# Exercise:
When you reach the line with "row order: sparkling" in the listing below, write out that line and every one after it exactly, and skip the pictures.

'''

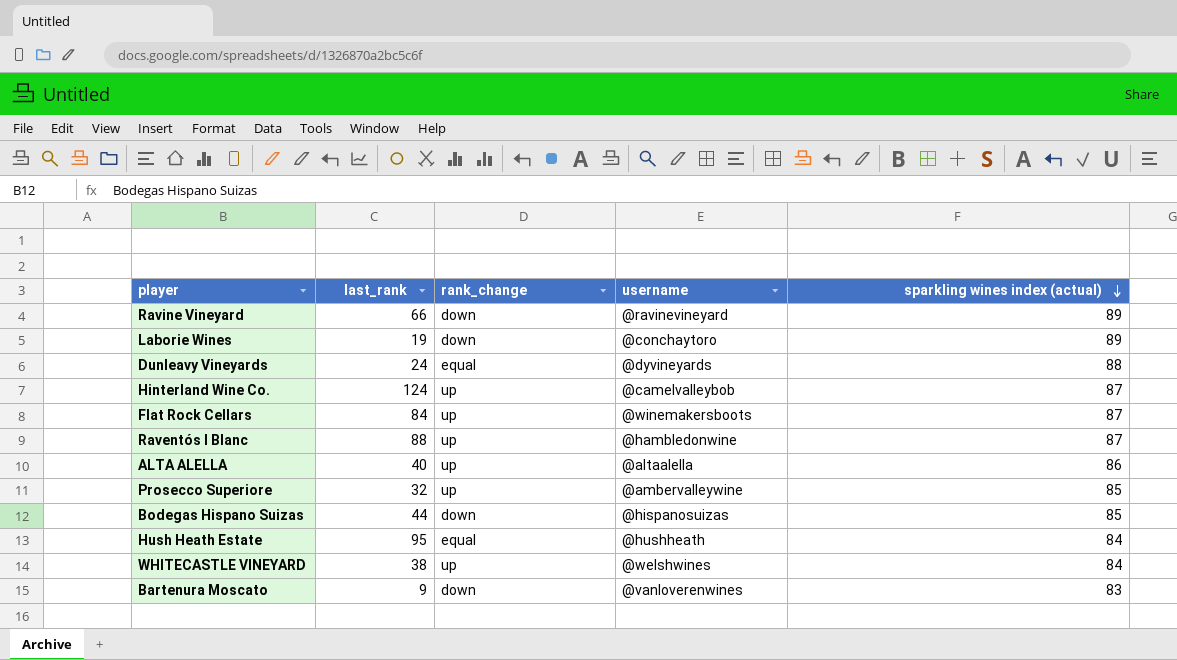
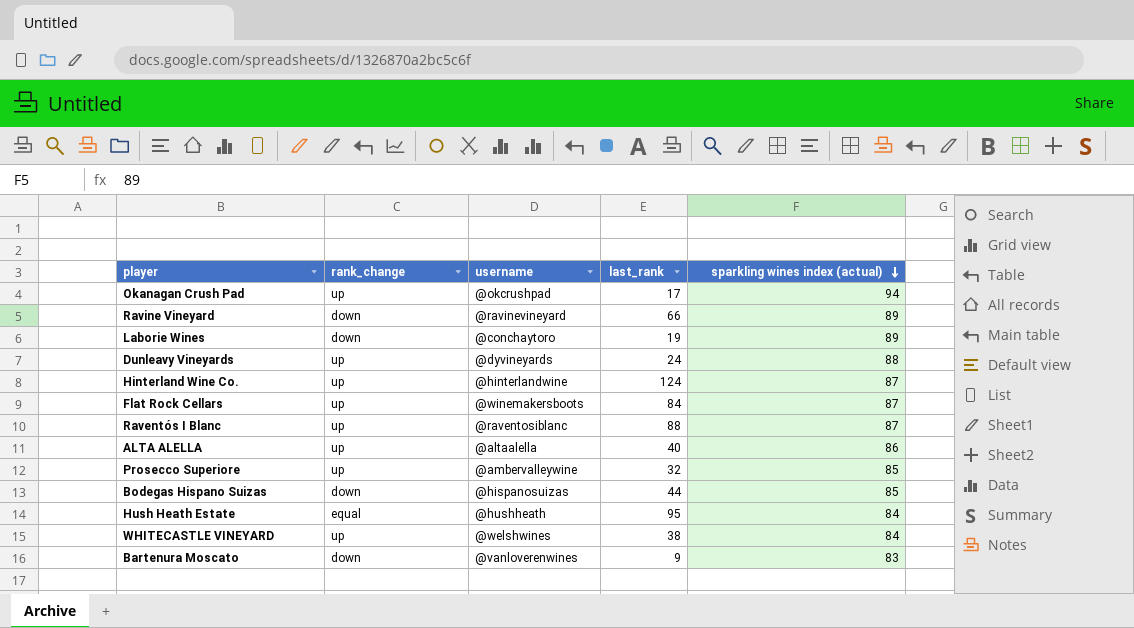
column last_rank | position: 2 -> 4
row Okanagan Crush Pad: none -> up | @okcrushpad | 17 | 94
Dunleavy Vineyards | rank_change: equal -> up
Hinterland Wine Co. | username: @camelvalleybob -> @hinterlandwine
Raventós I Blanc | username: @hambledonwine -> @raventosiblanc

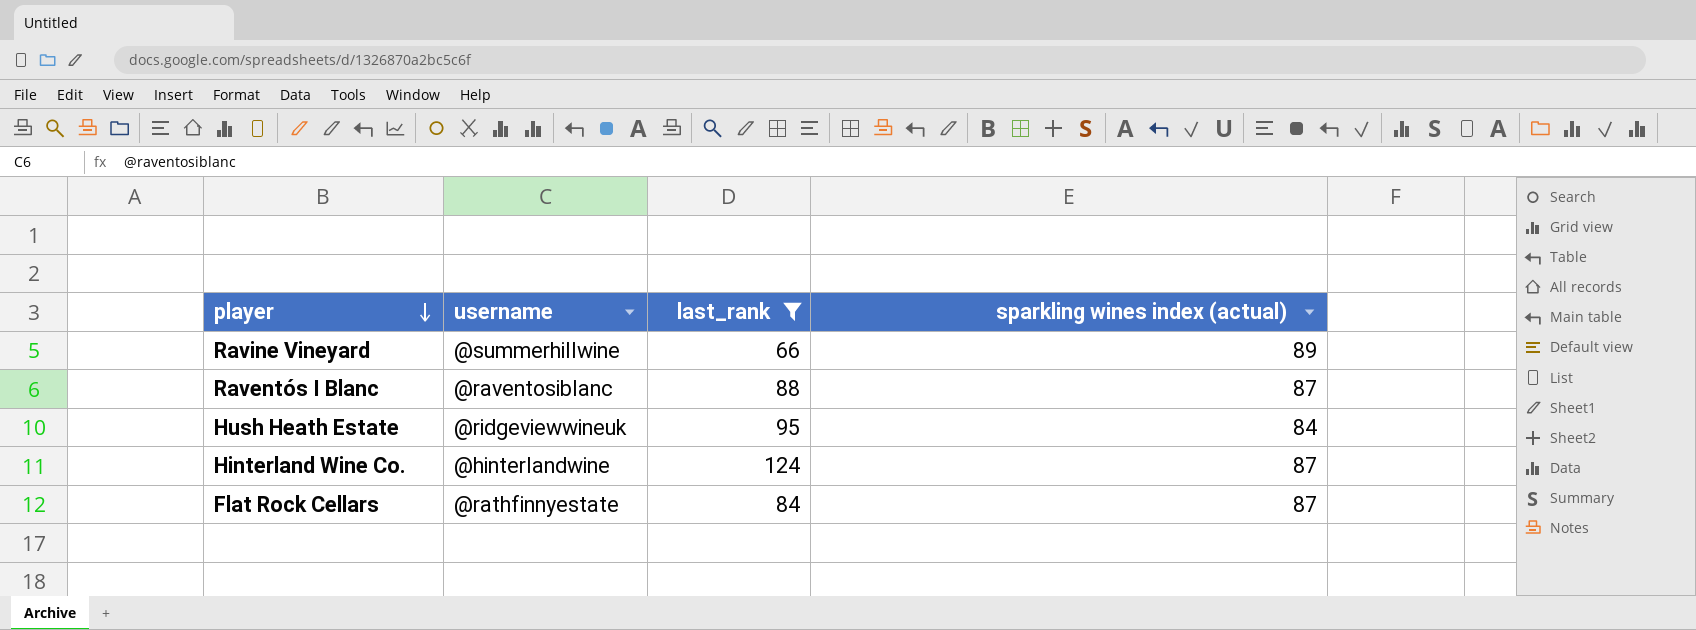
filter: none -> last_rank >= 66
row order: sparkling wines index (actual) descending -> player descending
column rank_change | position: 2 -> none
Ravine Vineyard | username: @ravinevineyard -> @summerhillwine
Hush Heath Estate | username: @hushheath -> @ridgeviewwineuk
Flat Rock Cellars | username: @winemakersboots -> @rathfinnyestate

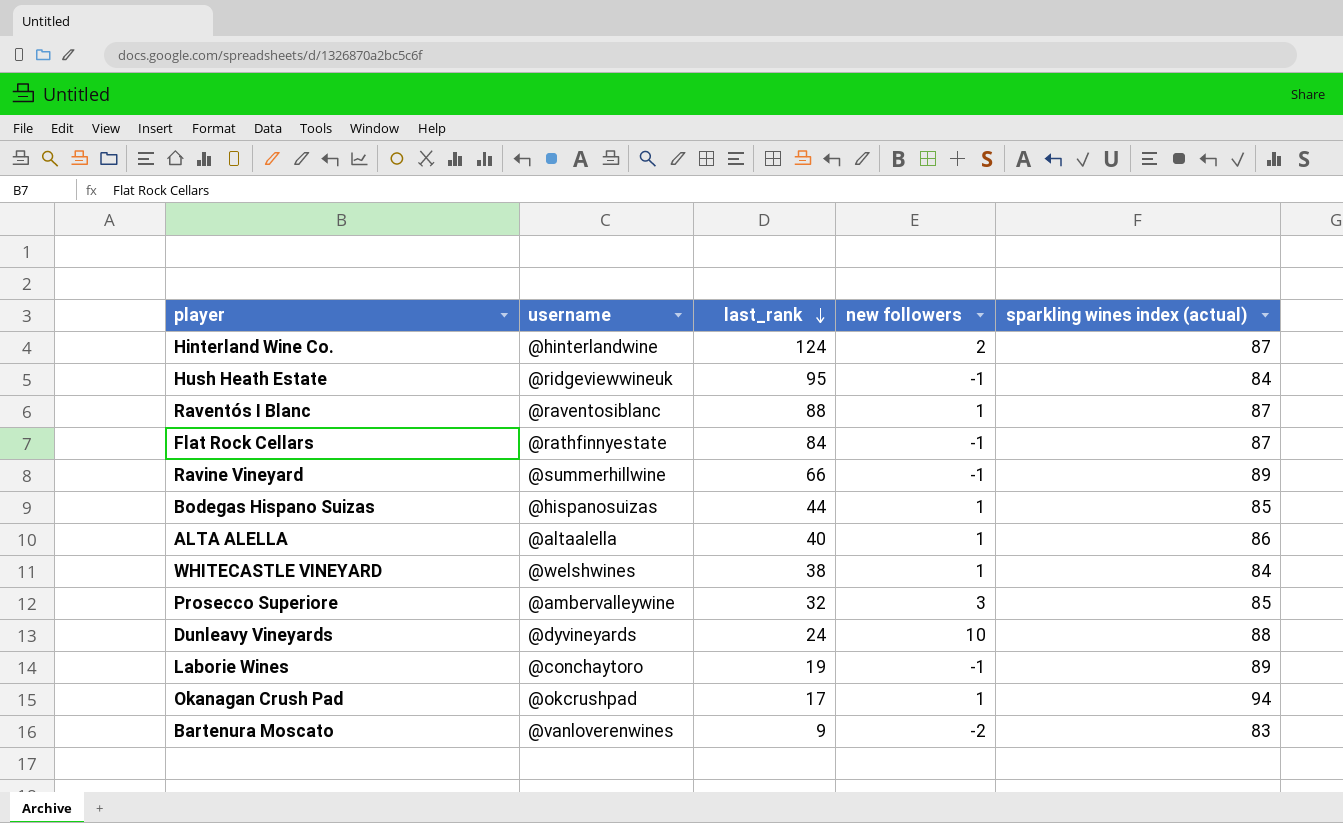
filter: last_rank >= 66 -> none
row order: player descending -> last_rank descending
column new followers | position: none -> 4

'''

# Task answer:
row order: sparkling wines index (actual) descending -> player descending
column rank_change | position: 2 -> none
Ravine Vineyard | username: @ravinevineyard -> @summerhillwine
Hush Heath Estate | username: @hushheath -> @ridgeviewwineuk
Flat Rock Cellars | username: @winemakersboots -> @rathfinnyestate

filter: last_rank >= 66 -> none
row order: player descending -> last_rank descending
column new followers | position: none -> 4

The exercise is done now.